PROVIDED RECORDS START
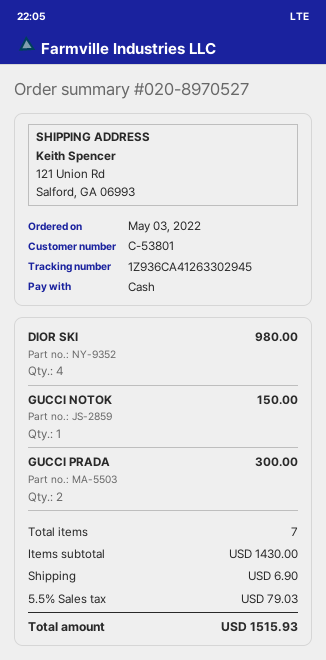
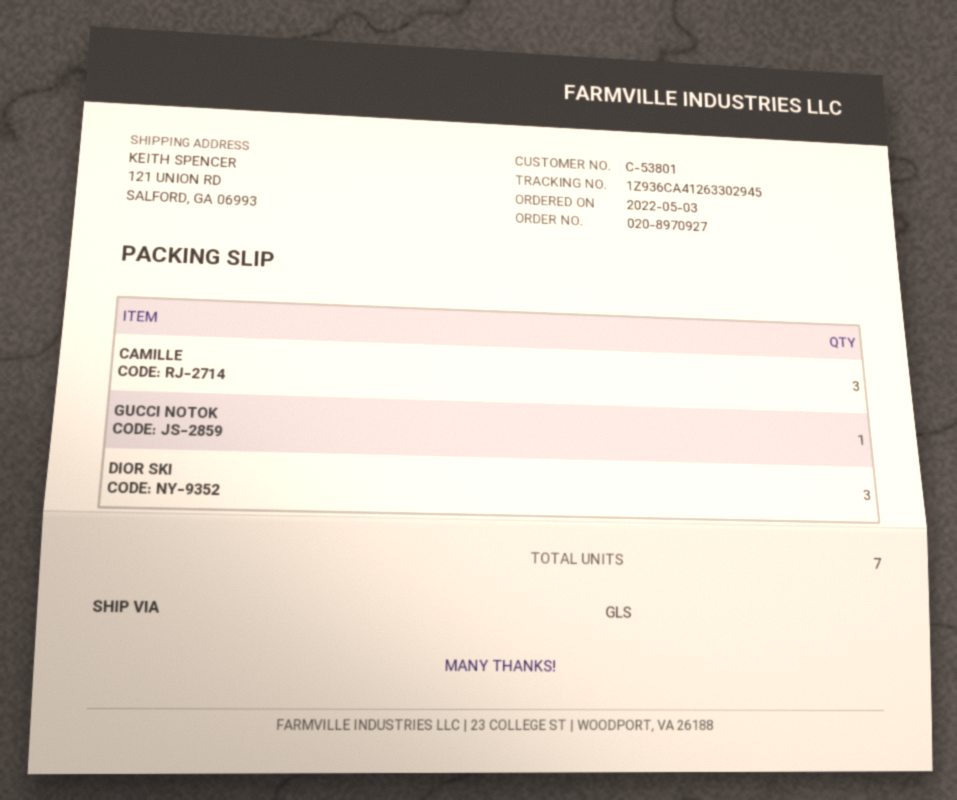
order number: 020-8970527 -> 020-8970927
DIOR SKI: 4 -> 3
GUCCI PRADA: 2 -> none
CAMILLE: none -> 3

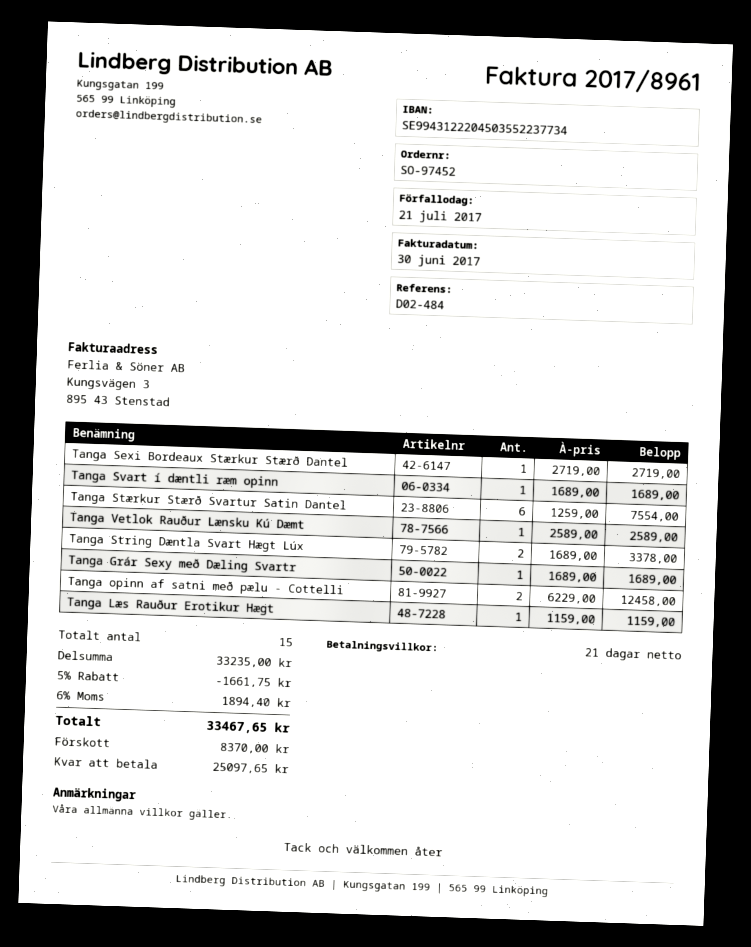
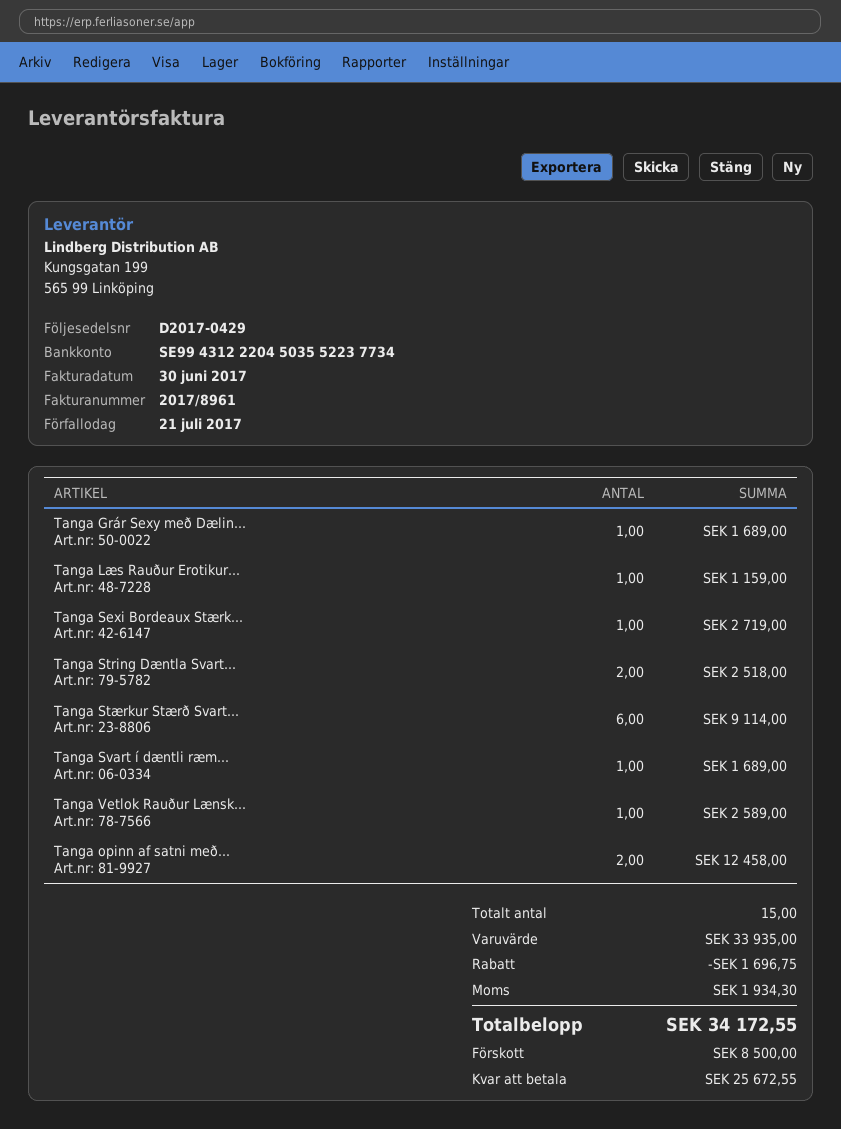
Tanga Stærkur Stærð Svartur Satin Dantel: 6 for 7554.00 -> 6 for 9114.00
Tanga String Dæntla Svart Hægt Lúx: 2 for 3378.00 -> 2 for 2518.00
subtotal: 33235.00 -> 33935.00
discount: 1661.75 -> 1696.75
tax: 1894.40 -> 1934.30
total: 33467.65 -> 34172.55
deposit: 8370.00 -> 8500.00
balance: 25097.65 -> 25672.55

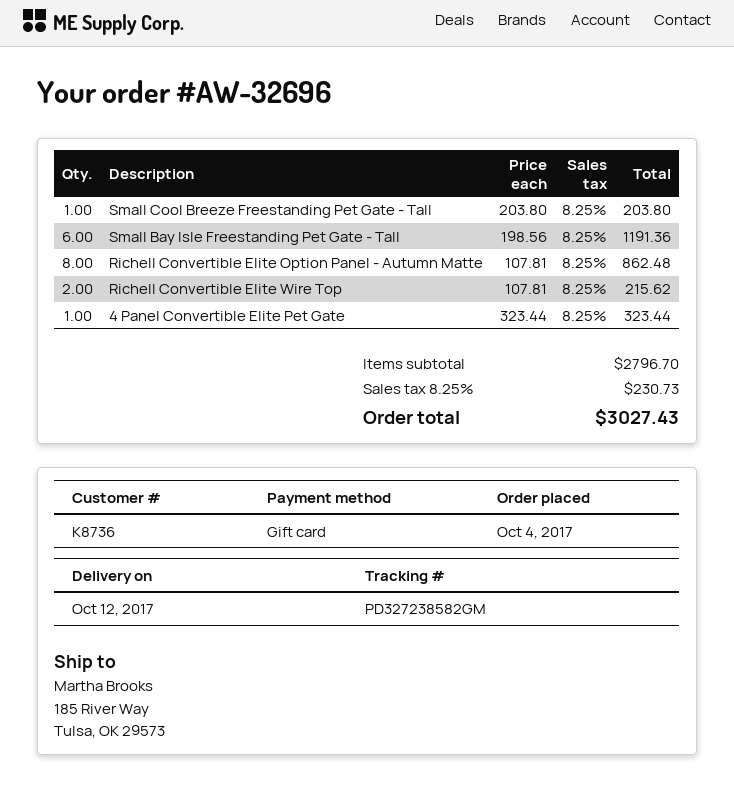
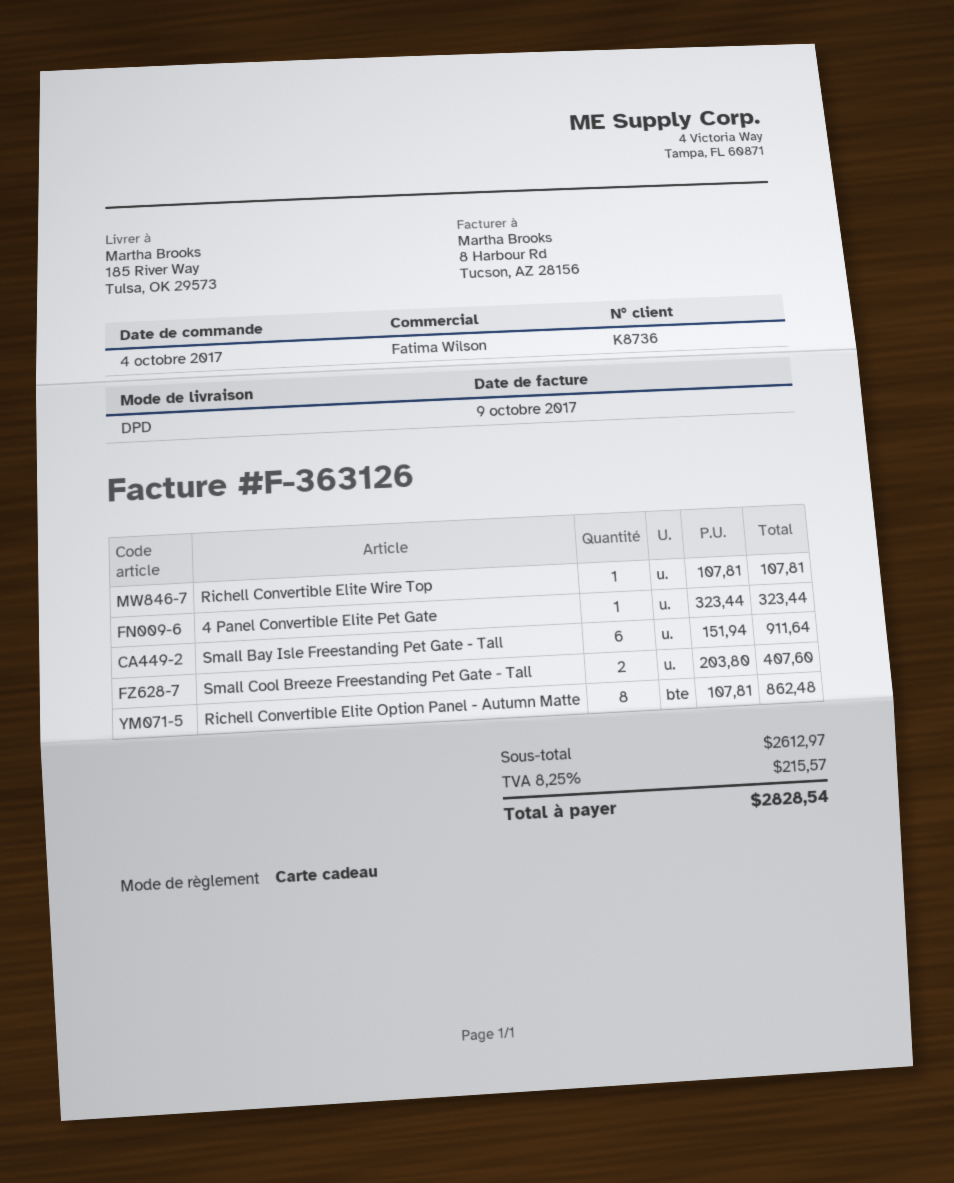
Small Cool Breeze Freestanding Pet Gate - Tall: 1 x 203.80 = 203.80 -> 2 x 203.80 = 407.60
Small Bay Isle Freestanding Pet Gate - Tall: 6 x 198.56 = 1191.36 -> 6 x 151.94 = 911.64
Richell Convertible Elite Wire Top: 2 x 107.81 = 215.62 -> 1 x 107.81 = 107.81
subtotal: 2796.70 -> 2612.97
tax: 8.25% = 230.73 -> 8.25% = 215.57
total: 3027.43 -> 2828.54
PROVIDED RECORDS END
:: BRIEF ::
Each line in the records above with "subtotal" must be returned.

:: TASK RESPONSE ::
subtotal: 33235.00 -> 33935.00
subtotal: 2796.70 -> 2612.97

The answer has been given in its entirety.